Well I'd say that student got a lesson that years of schooling could never provide!

I don't understand this comment. Blackboard has headquarters in Washington D.C.

Those who hacked it (TFA) were not.

Author here. Actually, we were in California when all of this went down. Total coincidence.

Ok, I might be a little out of date with my web development knowledge, but my first question would not be about the origin but about the embedding itself. The user's input is rendered in the web frontend of blackboard? Why?

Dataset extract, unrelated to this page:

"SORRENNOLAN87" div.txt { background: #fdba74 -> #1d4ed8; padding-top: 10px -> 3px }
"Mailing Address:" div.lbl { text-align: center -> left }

And second, how did they actually exploit it? Presumably the authentication works by some kind of token, right? Is the client js generally allowed to perform http requests outside of the origin domain? If not how did they hijack the authentication?

The student's input is rendered for teachers to make it easier to grade submissions without opening them in an external tool.

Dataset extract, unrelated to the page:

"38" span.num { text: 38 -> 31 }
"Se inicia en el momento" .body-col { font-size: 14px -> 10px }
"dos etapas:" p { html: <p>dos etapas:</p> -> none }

As someone who used blackboard in college I can tell you it's a mess. Neither teachers nor students like it. It integrates with a ton of 3rd party libraries to be "helpful" by embedding content like this but ends up with a ton of different, inconsistent and often broken experiences.

And they're extremely litigious on IP matters which makes competing with them a nightmare.

> my first question would not be about the origin but about the embedding itself. The user's input is rendered in the web frontend of blackboard? Why?

I think Blackboard sees this as a convenience feature, i.e. students submit assignments as, say, PDF documents and they can be viewed directly within Blackboard without the extra steps of downloading. Just silly that it works with anything that can interact with web API, but maybe that was requested specifically?

> Is the client js generally allowed to perform http requests outside of the origin domain?

EDIT: By default, yes, but I'm not sure what restrictions can be applied. (I'm misremembering how CORS even works so I took out my previous paragraph.)

In any case, Blackboard probably provided other tools they could use within the domain as well. For example they could probably trigger some sort of user-to-user private messaging and send the token in the body.

yes, client js can make requests outside of the domain as long as the recipient domain allows it with CORS headers.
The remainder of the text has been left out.